A nivel mundial, Coca-Cola obtiene $ 1 por cada $ 4 gastados por nosotros en la categoría de bebidas listas para consumir sin alcohol, lo que demuestra claramente el temple de sus marcas. Vale la pena señalar que la compañía tiene 21 marcas que están recaudando en mil millones de dólares a su línea superior. Prima facie, estas estadísticas se ven impresionantes. Pero las cosas van a ser difíciles para la empresa, ya que los consumidores se preocupan más por su salud y por su inclinación por los nuevos sabores.

Para poner las cosas en perspectiva, las ventas de refrescos carbonatados (CSD) han estado cayendo constantemente desde 2004. Según Beverage Digest, en los EE. UU., El agua embotellada se convirtió en la categoría de bebidas más grande en 2016, superando las ventas de soda. El impacto ya se nota en las ventas del gigante de bebidas, que ha estado disminuyendo en los últimos años. Desde 2012, el crecimiento del volumen de casos unitarios ha ido disminuyendo, lo cual es una preocupación para la empresa.

Incursión en bebidas alcohólicas

El mes pasado, Coca-Cola incursionó en el mercado de bebidas alcohólicas por primera vez en su historia. Lanzó una bebida enlatada llamada Chu-Hi con bajo contenido de alcohol exclusivamente en Japón. La compañía está probando las aguas con este lanzamiento y, según la respuesta, podemos esperar lanzamientos similares en otras partes del mundo.

Recuperando la efervescencia

La compañía de bebidas más grande del mundo es consciente del cambiante panorama del consumidor. Para recuperar el mojo, la compañía está modificando su cartera realizando cambios o lanzando nuevos productos adaptados a los gustos de los consumidores. El año pasado, el recién lanzado Coke Zero Sugar vio una buena respuesta de los consumidores.

El trimestre pasado, la categoría de bebidas para agua y deportes de la compañía tuvo un mejor desempeño en comparación con CSD, que registró ventas planas. En enero, lanzó cuatro nuevos sabores de Diet Coke dirigidos a los millennials. Sería interesante ver cómo se han realizado los nuevos lanzamientos en el primer trimestre.

Coca-Cola está renovando sus bebidas energéticas, aguas con gas, té y jugos, que son testigos de un alto crecimiento debido a las preferencias cambiantes de los consumidores hacia opciones más saludables. Uno necesita ver cómo se acumulan los números en 2018.

Coca-Cola está tratando de revivir sus fortunas reduciendo los gastos. El año pasado, la compañía completó con éxito el refranchising de sus operaciones de embotellado en los Estados Unidos. Como resultado, uno podría ver sus ventas siendo impactadas, pero sería un buen augurio para el gigante de las bebidas a largo plazo. Espera completar toda la operación de refranquiciamiento en América del Norte en los primeros seis meses de 2018. Esta medida ayudará a Coca-Cola a decir adiós a la operación de distribución de bajo margen y uso intensivo de capital.

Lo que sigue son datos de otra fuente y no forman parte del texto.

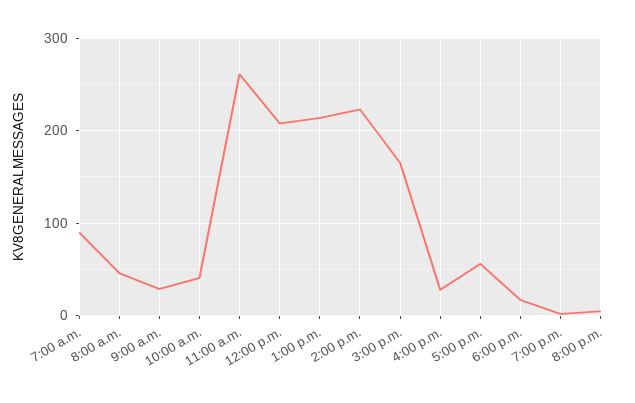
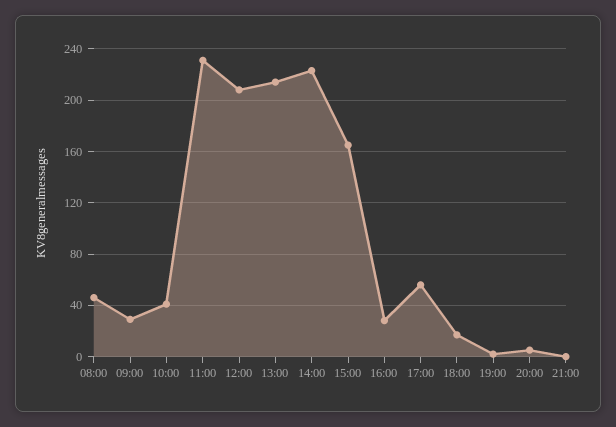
7:00 a.m.: 90 -> none
11:00 a.m.: 260 -> 230
21:00: none -> 0

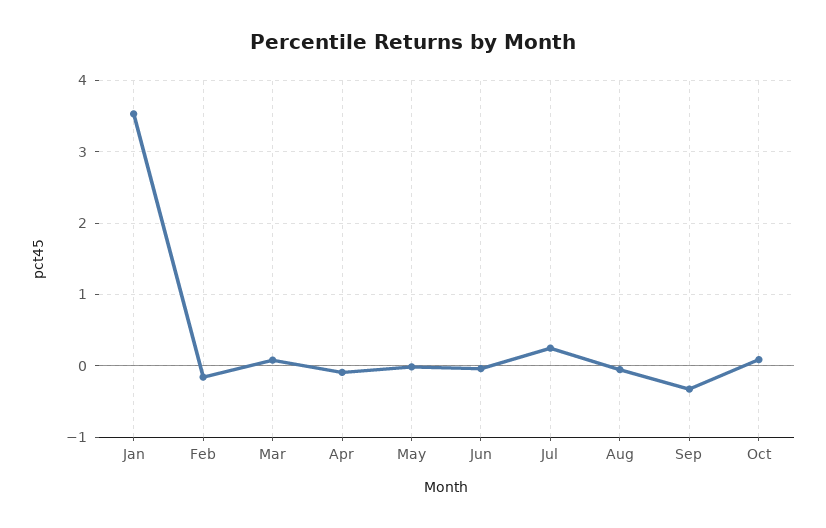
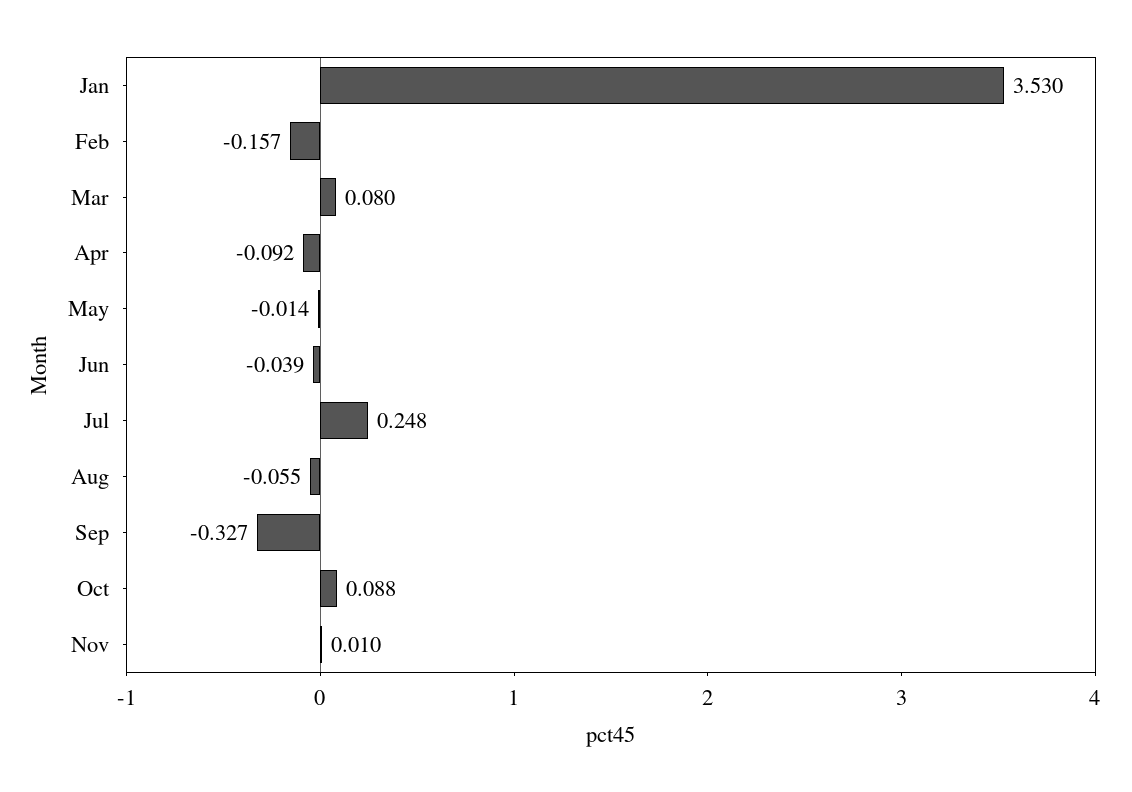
Nov: none -> 0.01

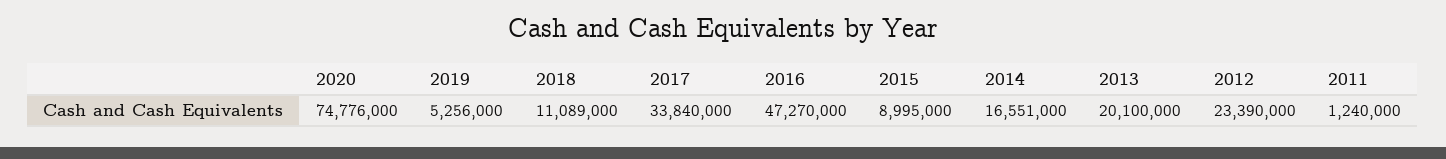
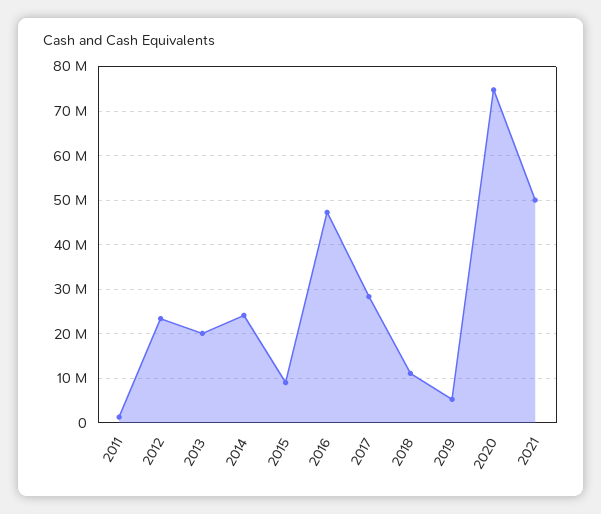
2017: 33840000 -> 28000000
2014: 16551000 -> 24000000
2021: none -> 50000000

Se espera que las iniciativas en curso mejoren las ventas y los márgenes de ganancia en 2018. Esperemos y veamos hasta la próxima semana para ver cómo el CEO James Quincey y su equipo van a responder a los desafíos que enfrenta la compañía. ¡Manténganse al tanto!

jueves, 19 de abril de 2018

Las bacterias podrían ayudar a crear un reciclaje de botellas PET


Las botellas de plástico que tiramos hoy estarán disponibles por cientos de años. Es una de las razones clave por las cuales el creciente problema de la contaminación con plásticos, que está teniendo un efecto mortal en la vida marina, es tan grave.

Pero los científicos descubrieron recientemente una cepa de bacterias que literalmente puede comer el plástico utilizado para hacer botellas, y ahora lo han mejorado para que funcione más rápido. Los efectos son modestos, no es una solución completa a la contaminación plástica, pero muestra cómo las bacterias podrían ayudar a crear un reciclaje más respetuoso con el medio ambiente.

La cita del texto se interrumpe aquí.